With a UTF-8 locale, this sed command to insert a character at the beginning of each line incorrectly crashes with an error about an illegal byte sequence:

$ echo “hi | LANG=en_US.UTF-8 sed -e s'/^/x/g'
sed: RE error: illegal byte sequence

If you change the ^ to an ordinary character, or drop the g flag, it works fine. I’m guessing the g makes it check the line again, but it gets messed up trying to find the start of the line with the multi-byte character there.

I’m seeing this on both Ventura on arm and Monterey on intel, and haven’t checked further back than that. I know that the sed is BSD-derived, so I did test this on FreeBSD 13.1 and it does not have this bug.

I’ve never filed a bug with Apple before. If I file this as a bug with Feedback Assistant, what on earth do I tag it with in the hopes that the apple sed maintainer(s) might see it? There’s no ‘sed’ or ‘unix’ or ‘command line tools’ option.

Are you sure? You're using a non-standard double-quote before hi.

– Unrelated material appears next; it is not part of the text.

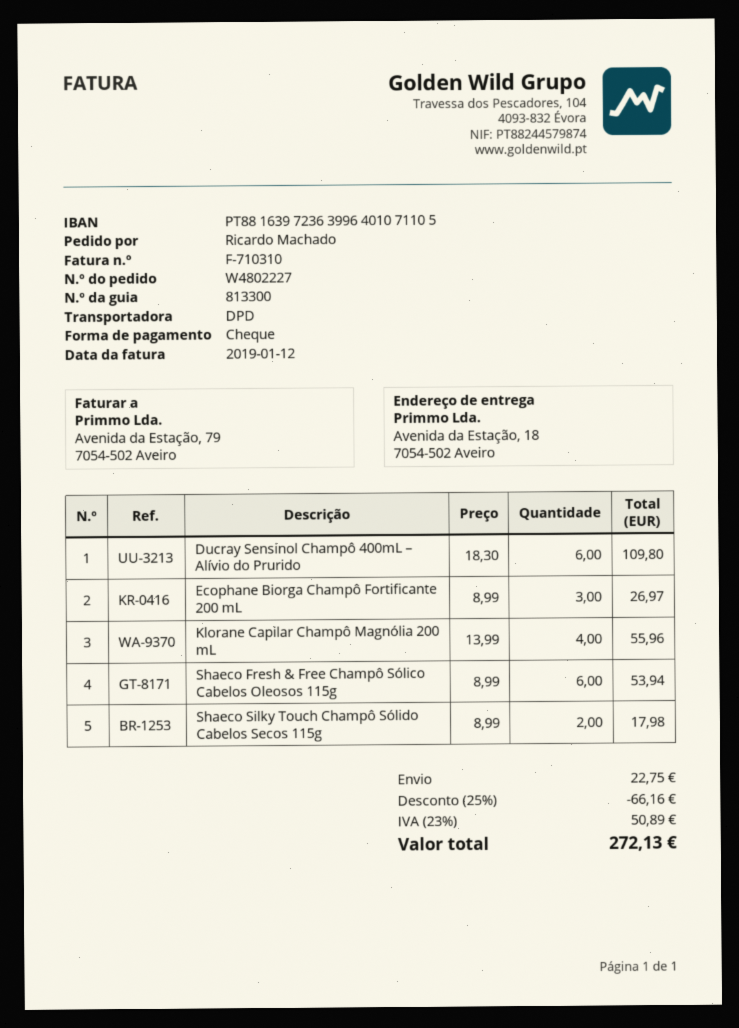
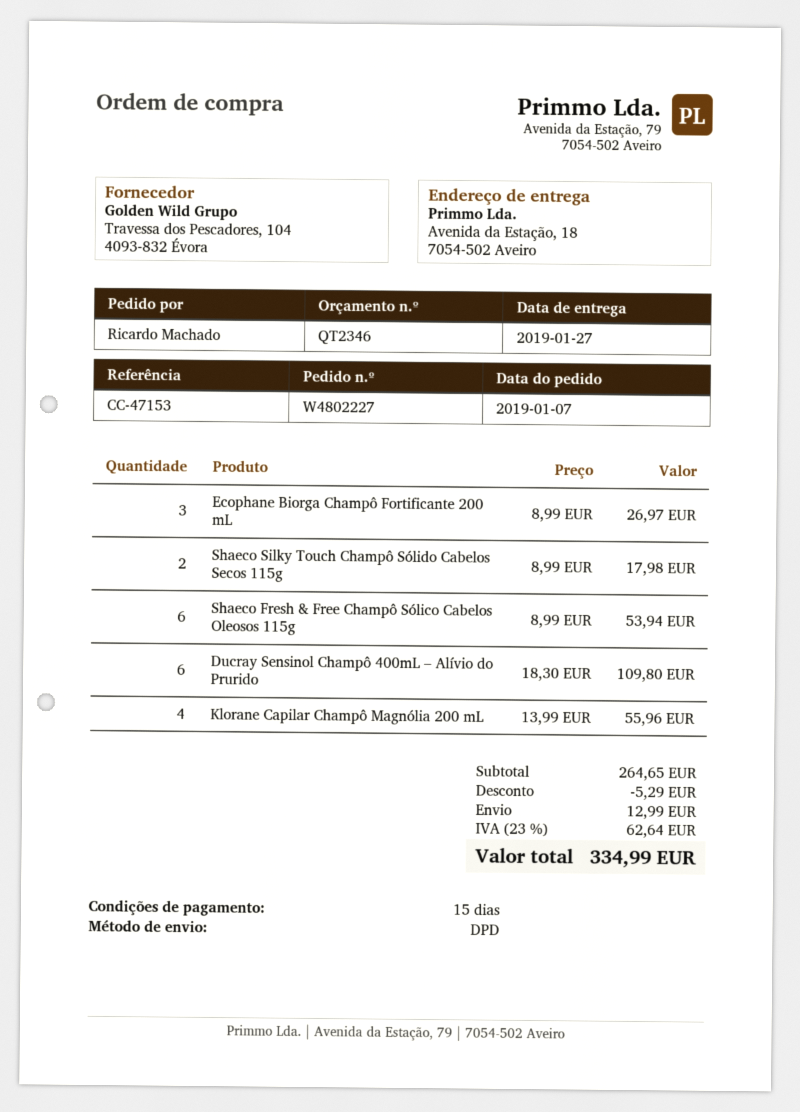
discount: 66.16 -> 5.29
shipping: 22.75 -> 12.99
tax: 23% = 50.89 -> 23% = 62.64
total: 272.13 -> 334.99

When you use this, it works fine:

Command: echo "hi" | LANG=en_US.UTF-8 sed -e s'/^/x/g'

Output: xhi

Yeah, I know that’s a multi-byte quote character. The bug is with multi-byte characters at the start of a line. Try:

$ echo ø | LANG=en_US.UTF-8 sed -e 's/^/o/g'
sed: RE error: illegal byte sequence

Sed processes the same character correctly in other very similar regexes:

$ echo ø | LANG=en_US.UTF-8 sed -e 's/ø/o/g'
o

Oh, I get you now. Yes, but doesn't that suggest that the characters you're using aren't UTF-8? For example, this works:

Command: echo ø | LANG=ISO-8859-1 sed -e 's/^/o/g'

Output:

Yes, the input is definitely UTF-8. You can double-check the “UTF-8 (hex)” line of https://www.fileformat.info/info/unicode/char/00f8/index.htm

$ echo ø > foo
$ hexdump -C foo
00000000  c3 b8 0a                                          |...|
00000003
$ LANG=en_US.UTF-8 sed -e 's/^/o/g' < foo
sed: RE error: illegal byte sequence
Returned 1.
# Almost everyone’s terminal is going to be UTF-8 anyway; I only included $LANG to be explicit
$ sed -e 's/^/o/g' < foo
sed: RE error: illegal byte sequence
Returned 1.

ISO-8859-1 isn’t a multi-byte encoding. If you want to convert a UTF-8 character to it, echo ø | iconv -f UTF-8 -t ISO-8859-1 will do it but then you’ll also need to supply the sed regex in the correct encoding and you still won’t be able to trigger this bug that way because it is a bug in sed’s handling of multibyte characters.

Try using LC_CTYPE=C: echo “hi | LC_CTYPE=C LANG=en_US.UTF-8 sed -e s'/^/x/g'

If that doesn't help, then yes, raise a feedback report.

There's. lot of useful info here: https://stackoverflow.com/questions/19242275/re-error-illegal-byte-sequence-on-mac-os-x/19770395#19770395

Hi, I appreciate you trying to help, but setting LC_CTYPE=C won’t work for me. The text I’m processing is UTF-8 encoded, and definitely contains non-ascii characters. If sed isn’t provided the correct encoding, that breaks pretty basic regular expressions like, ‘find all the three-letter words.’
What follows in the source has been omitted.